I guess the point I mostly disagree with is the feasibility of what you describe here:
> In particular, if you get definitions right and if your plan actually makes sense mathematically (i.e. the proof is possible using your planned breakdown), you have a much more linear sense of progress.
This presupposes that you know how the proof should be written, which means that you not only have an understanding of the proof mathematically (whatever your definition of "mathematically" is), but you ALSO know how to warp that understanding into a machine proof. The author notes that the "getting the definitions right" part is slower than them writing out the definitions themselves for a variety of reasons which ultimately mean they had to carefully comb through the definitions to make sure there were no logic errors.
So I don't really disagree with your overall point (which is that the author can probably be trusted to say they are actually at 50%), but I think you oversell the assurances granted by formal verification when compared to software engineering.
It’s not necessarily smooth sailing for sure. But in my (limited!) experience, there is a noticeable difference, so that’s what I wanted to note.
There indeed can be a gap between “it works in my head” and convincing the machine to do it, and sometimes the gap is wide. For example, type-theoretic way of looking a things (as customary in Lean) might not match the idioms in the paper proof, or some crucial lemmas known to be true might have never been formalized. Or the tactics to prove some piece are getting too slow. Or you got the definitions wrong or they’re annoying to deal with. So that is its own set of difficulties.

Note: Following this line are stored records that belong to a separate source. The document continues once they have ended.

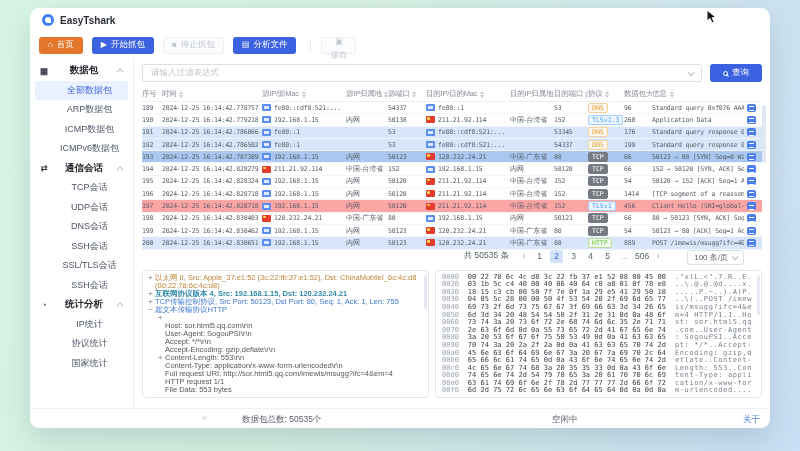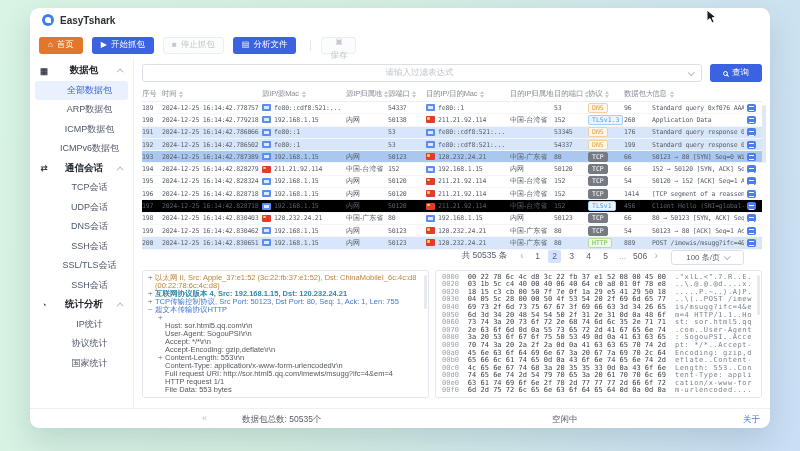"请输入过滤表达式" .finput .placeholder { text-align: center -> none }
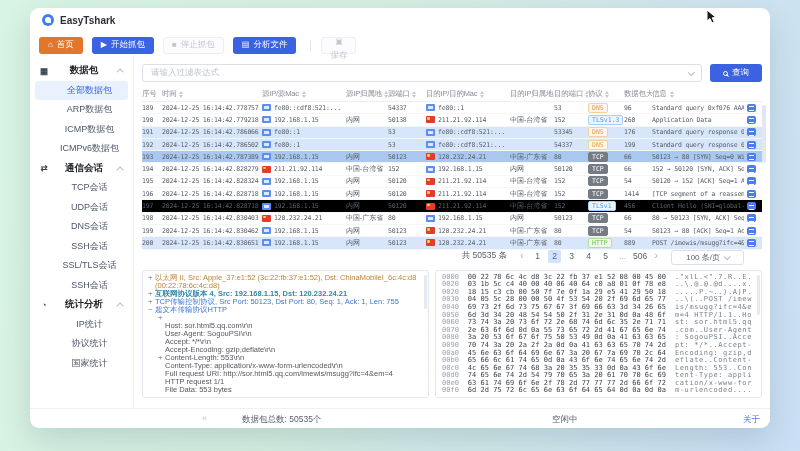"197" .grow.hl-yellow { background: #000000 -> #fca5a5 }
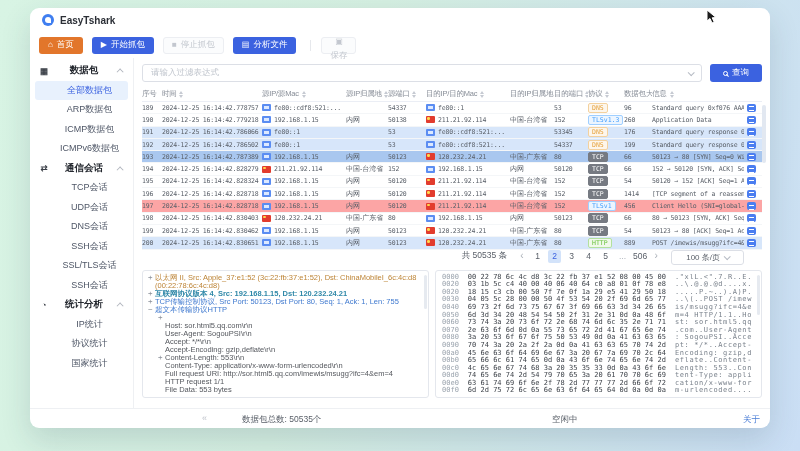"100 条/页" .psize { margin-left: 6px -> 20px; padding: 0 14px -> 0 6px }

Even with that, the nature of difficulties feels different from much of software work to me. In software, I find that “divide and conquer” rarely works and I need to “grow” the program from a primitive version to a more sophisticated one. But in proofs, “divide and conquer” actually sort of works — you gain some assurances from making a high-level proof with holes in the middle, then filling in those holes with more intermediate steps, and so on. You can actually work “top down” to a meaningful extent more than in software.
To put it another way, with proofs, you can work top-down and bottom-up at the same time, making real progress while a bunch of steps are stubbed out. In programming, “stubbing out” non-trivial parts of the program is often annoying or impossible, and you can only make progress on a smaller (but complete) piece of it, or a less ambitious (but still complete) piece of it. This is because you can’t run an incomplete program, and there’s a set of knowledge you only gain from running it. But you absolutely can check an incomplete proof, with arbitrary granularity of incompleteness.
So I agree with you it’s not necessarily linear. But it’s also not exactly like software, and analogies from software work don’t apply 1:1.